17.2.12

Hipo F / Kinaesthetic Design


María Isabel Jiménez León, Mumbai, Octubre 2010

Virtualities are present in space as frozen durations coexisting with the current instant. They translate into layers of information overlapped into actuality; continuously our physicality is being virtually transported to other locations in other times. Our bodies simultaneously perceive a multiplicity of spaces/durations.

Technologies enhance the perceptual capacities of the human body to previously unexpected levels, generating new conditions blurring the limits between the “actual” and the “virtual”; conditions where Virtualities can not be interpreted “virtual” anymore, but rather as “actual”.
The consequences of these emerging conditions go beyond the understanding of the technology that generates them, raising new issues concerning the evolution of the anthropomorphic relationship with those technologies and space/time.
Prior to analyzing these issues it is important to define space/time from the point of view of human scale, and therefore to initially understand how our physical bodies perceive and experience.
The human body experiences through a combination of two very different set of sensors. The first ones, called Exo-Referencial, operate by defining the position of the body in relation to external references, such as distances to objects, colors, sounds, etc. The second ones are Self-Referencial sensors, also referred to as Proprioception or more commonly “muscle memory”; the capacity of the body to orient itself in space, in relation only to itself, where the muscles register the displacements of body parts in relation to each other. It is this sense that allows our bodies to translate space into motion experience.

Within this framework, “actual” Space/Time must not be understood as prior to kinesis. Space is defined by specific movements within particular locations, which are constantly unfolding while updating it. Motion carves infinite figures arbitrarily in space across time, and therefore our bodies’ spatial experiences are simply the culmination of a multiplicity of instantaneous positions.

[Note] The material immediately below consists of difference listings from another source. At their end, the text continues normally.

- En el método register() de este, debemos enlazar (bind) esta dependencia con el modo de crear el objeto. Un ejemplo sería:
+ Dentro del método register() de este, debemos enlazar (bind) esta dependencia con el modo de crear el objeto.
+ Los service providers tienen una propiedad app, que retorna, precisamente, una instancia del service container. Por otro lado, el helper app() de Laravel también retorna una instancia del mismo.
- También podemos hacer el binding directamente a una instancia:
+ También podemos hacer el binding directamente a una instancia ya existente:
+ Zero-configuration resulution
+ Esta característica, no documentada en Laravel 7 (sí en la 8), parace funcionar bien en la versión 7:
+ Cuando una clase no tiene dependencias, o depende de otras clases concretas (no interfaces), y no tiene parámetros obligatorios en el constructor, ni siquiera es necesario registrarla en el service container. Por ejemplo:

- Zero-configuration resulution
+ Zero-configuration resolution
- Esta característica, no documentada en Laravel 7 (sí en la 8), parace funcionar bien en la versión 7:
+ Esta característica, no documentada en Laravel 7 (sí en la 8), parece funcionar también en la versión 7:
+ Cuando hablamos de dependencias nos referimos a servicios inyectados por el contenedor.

Understanding this conceptualization, in order to exist, “virtual” Space/Time needs to be perceived and experienced within the same conditions. However, our sensory perceptions are, by themselves, not enough to perceive the virtualities of space/duration. Technology, projected as a new form of evolution, amplifies human sensory receptors to the extent of allowing the body to interact in virtual spaces. Screens, projections, internet, displays… are treated as interfaces, that dilute the limits between the “actual” and the “virtual”, disrupting traditional territorial conditions while generating new materialities, thus breaking the rules of “conventional design”..

Comentarios 
emgA posthumanistic virtual_real_ity
Pierre Levy or Paul Virilio deeply dive into the notion of virtual/actual defining a scenario where what is possible is considered as virtual and what is able to be actualized becomes real. Current technology blurs the limit between these categories and breaks the traditional notion of the body. Today humans control their own evolutionary paths merging artificial devices with their bodies through technology in a posthumanistic framework (Moravec, Huxley, Fukuyama, Haraway…).

Kenniff
What does it mean for a body to interact in virtual space –and more importantly-, what is its opposite? Technological advancements encourage me to act on virtual objects (transform, translate, erase, etc.), but does this mean that my body itself (that unique assemblage of living tissues and organs) may become the object of virtual acts? And would I want it to be? Is diluting the limits between virtual and actual space/time actually desirable?

MiaWallaceBio-adaptable

La biomímesis en arquitectura sin duda pasa por el diseño cinegético.
La faceta bioadaptable de los espacios necesita sensores más capaces de percibir las realidades relativas que nuestros propios órganos de percepción para transformar sus condiciones y su propia forma.
Cuantas más “sensibilidades mecánicas” seamos capaces de desarrollar, más lejos (en distancia y en metáfora) llegarán nuestros sentidos.

GarcíaGermánKick
As much as Modern Architecture developped a program around the idea of “dissolution between inside and outside”, digital architecture seem obsessed with attaining a peculiar blurring between “actual” and “virtual” and giving it a physical form, something which could be seen as a contradiction in its own terms: diluting those limits could develop into abandoning architecture or at least not bringing the border clash to architectural terrain with all the naivety this aim suggests (at least momentarily...).